I liked Richie Ashburn. Thought it took too long to put him in the Hall of Fame, unlike an awful lot of the Veterans Committee picks, Ashburn really did deserve the honour.

I'll tell you a funny Ashburn story. He got close to Marvelous Marv Throneberry that season. One day in Wrigley Field, he spotted a rather sexy looking woman he thought he recognised, and beckoned Throneberry over for a look. "Marv, have a look at her," he said. Throneberry smiled that shy little smile he had and said, "Oh, that's my wife."

Ashburn's jaw dropped. Then he realised why he recognised the woman - Throneberry kept a very sexy looking photo of her (we're talking swimsuit issue style, folks) tacked up on a sidewall in his locker.

Another time, Ashburn was desperate to keep shortstop Elio Chacon from causing collisions in the outfield. Chacon was a shortstop who ran back for any and everything he thought he could get, usually plowing into Ashburn. When Ashburn realised Chacon spoke very little English, he went to a bilingual Met named Joe Christopher and asked him, roughly, how do you se habla "I got it" Espanol. Christopher told him, Yo la tengo! Ashburn couldn't wait. Sure enough, here came a short fly to left center. Ashburn comes motoring in from center. Frank Thomas comes gunning in from right. Elio Chacon is running out from shortstop. Yo la tengo! Yo la tengo! Ashburn hollered. Chacon stopped on the proverbial dime. Ashburn heaved a sigh of relief and lined up for the catch.

This time, Frank Thomas plowed into Chacon. Richie Ashburn probably wondered if he should have called the paramedics. From Bellevue.

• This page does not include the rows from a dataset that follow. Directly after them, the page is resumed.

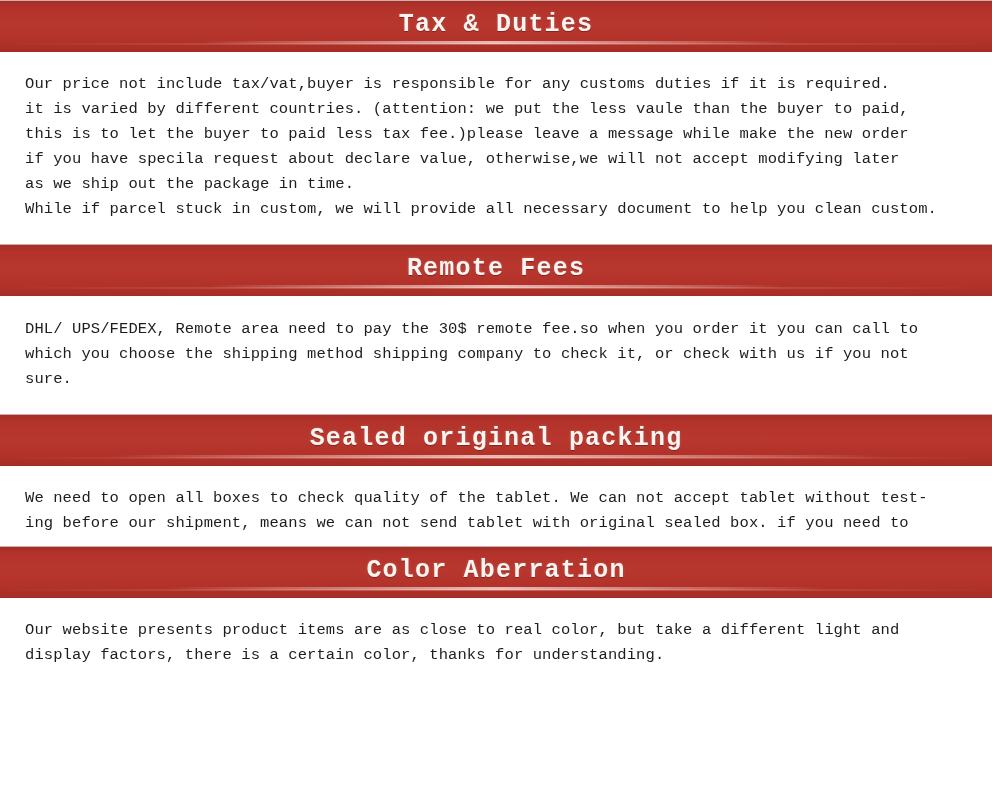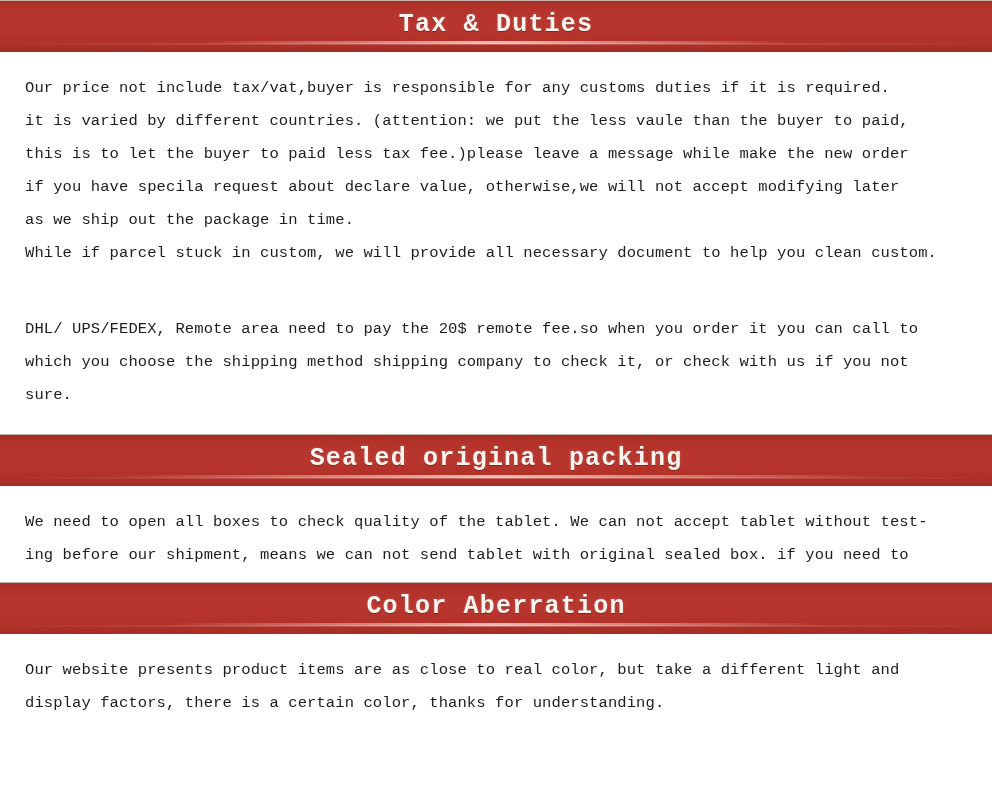"Our price not include tax/vat,buyer" .body-text { line-height: 33px -> 25px }
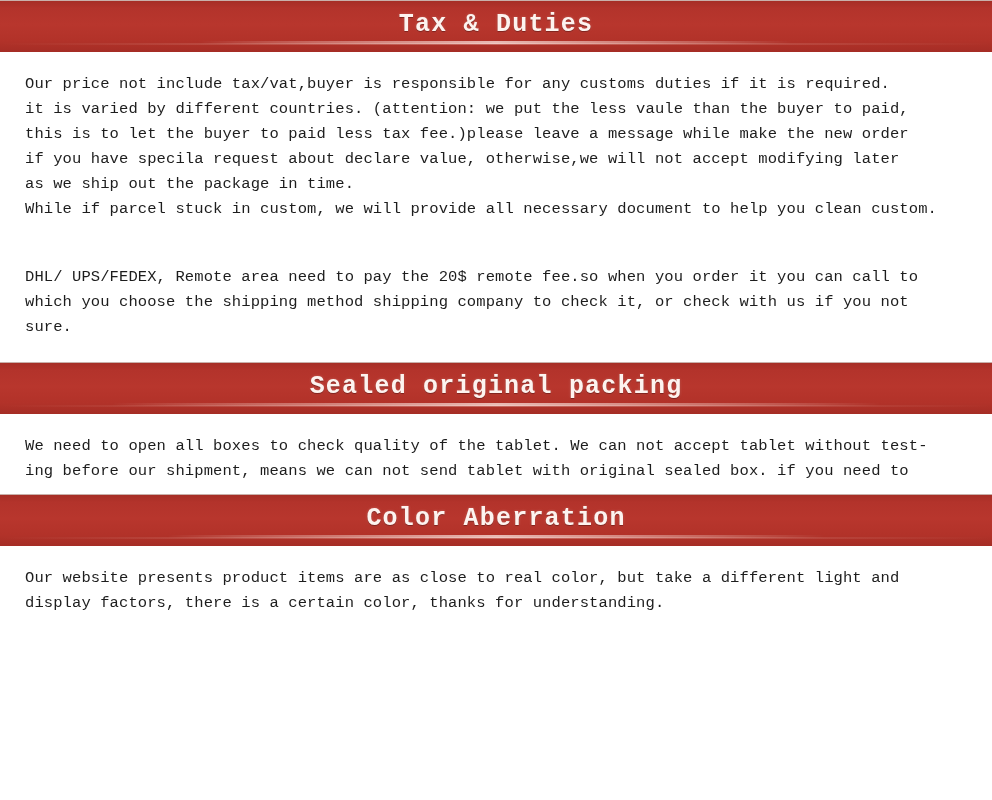"Remote Fees" div.banner { html: none -> <div> <div></div> <div> <span>Remote Fees</span> <div></div> </div> </div> }
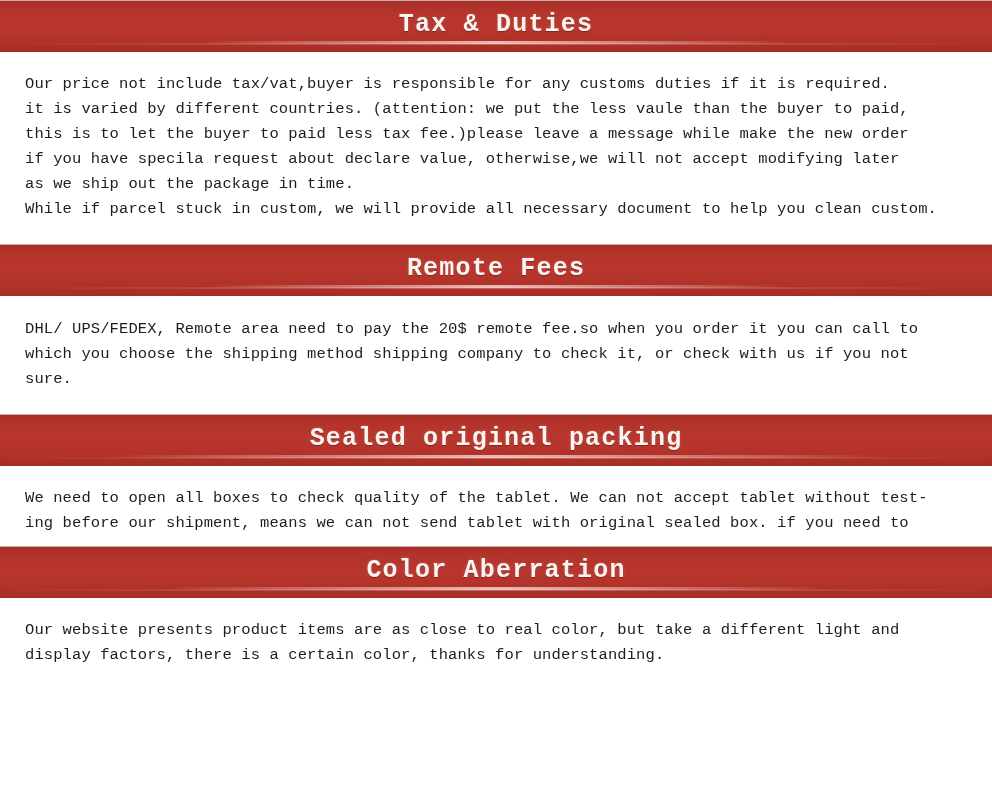"DHL/ UPS/FEDEX, Remote area need" div.body-text { text: 20$ -> 30$ }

Ashburn and Throneberry both won boats at the end of the 1962 season. Throneberry won his because he'd hit a circle on the Howard Clothes sign on the outfield fence more than any of his mates; Ashburn won his because he was voted the team's most valuable player. Not only did neither man live anywhere near the water at the time (Throneberry lived then in Collierville, Tennessee, miles away from the Wolf River; Ashburn lived on the lone pray-rie in his native Nebraska in the offseasons during his playing career), but Throneberry got stuck having to declare his boat on his 1962 income tax. "You earned it," the commissioner's player advisor on legal affairs told the Marvelous One. "Ashburn was voted his boat." Not that Ashburn had much better luck. When he retired to accept the broadcasting job with the Phillies, he docked the boat in the Philadelphia region - and it sank. Needless to say, Ashburn's broadcasting career went the opposite way of the boat, and it couldn't have happened to a nicer guy. I used to wonder what would have been if the Mets had replaced, say, Ralph Kiner with Richie Ashburn. Ashburn with Lindsey Nelson and Bob Murphy would have been priceless.